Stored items
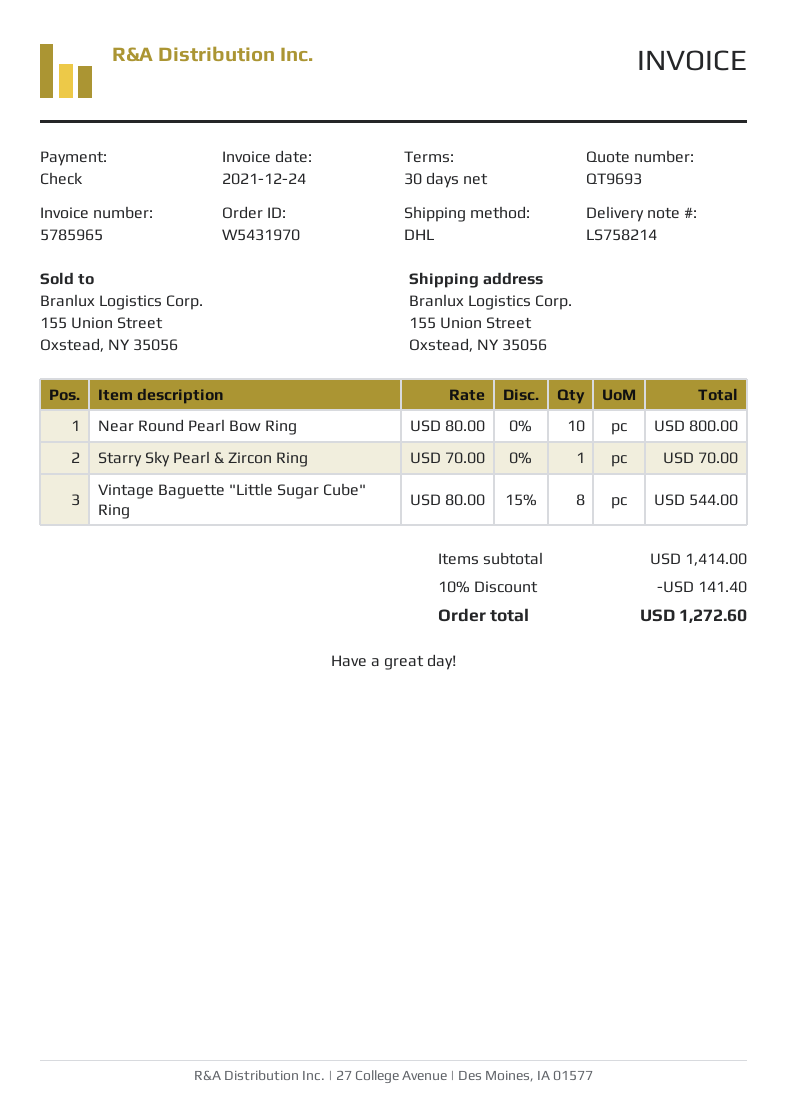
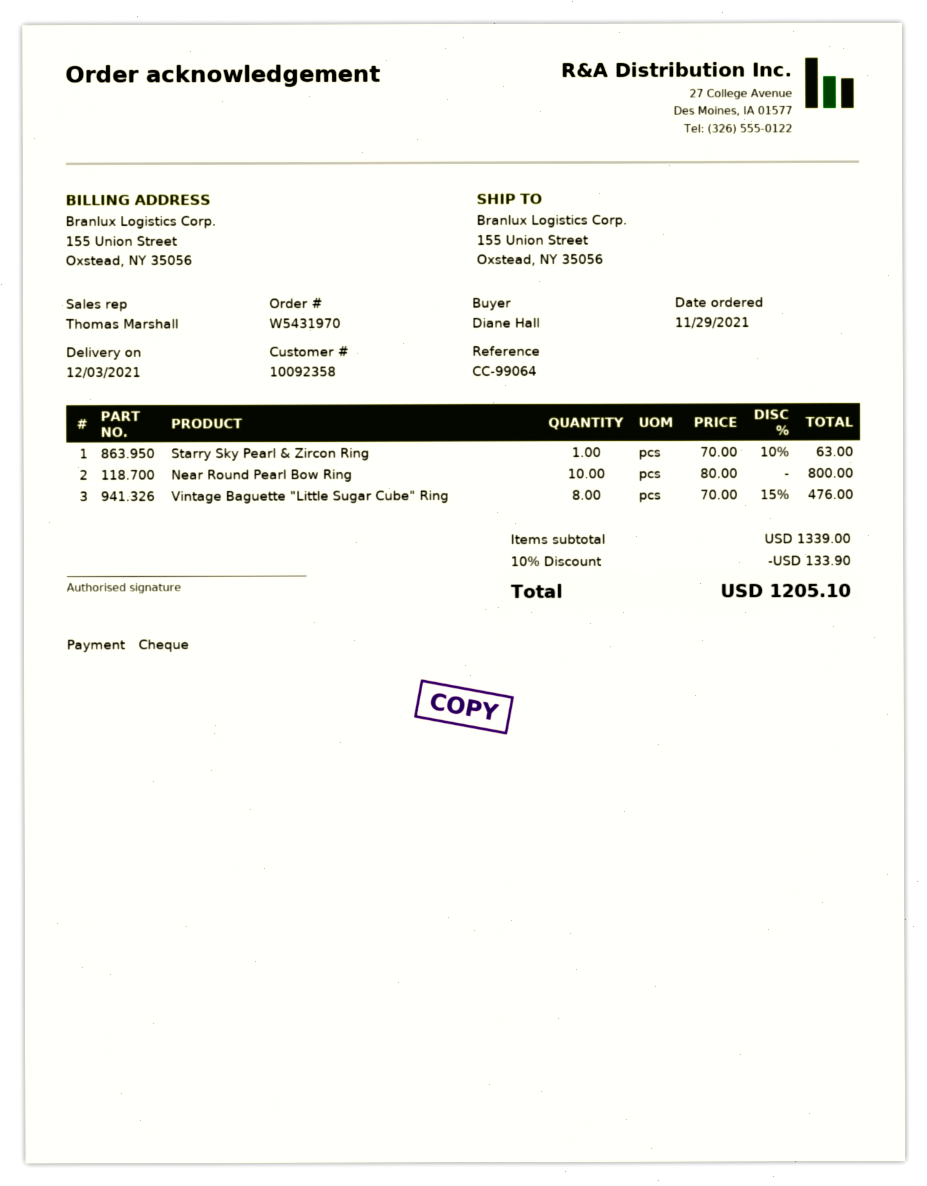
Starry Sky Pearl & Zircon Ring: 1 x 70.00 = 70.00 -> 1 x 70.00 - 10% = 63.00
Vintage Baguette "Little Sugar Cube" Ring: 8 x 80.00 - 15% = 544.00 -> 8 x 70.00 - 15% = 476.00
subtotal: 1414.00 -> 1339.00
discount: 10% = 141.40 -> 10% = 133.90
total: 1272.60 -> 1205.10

Work item —
Faithful copy, images left out: write out every line of data.

Task answer —
Starry Sky Pearl & Zircon Ring: 1 x 70.00 = 70.00 -> 1 x 70.00 - 10% = 63.00
Vintage Baguette "Little Sugar Cube" Ring: 8 x 80.00 - 15% = 544.00 -> 8 x 70.00 - 15% = 476.00
subtotal: 1414.00 -> 1339.00
discount: 10% = 141.40 -> 10% = 133.90
total: 1272.60 -> 1205.10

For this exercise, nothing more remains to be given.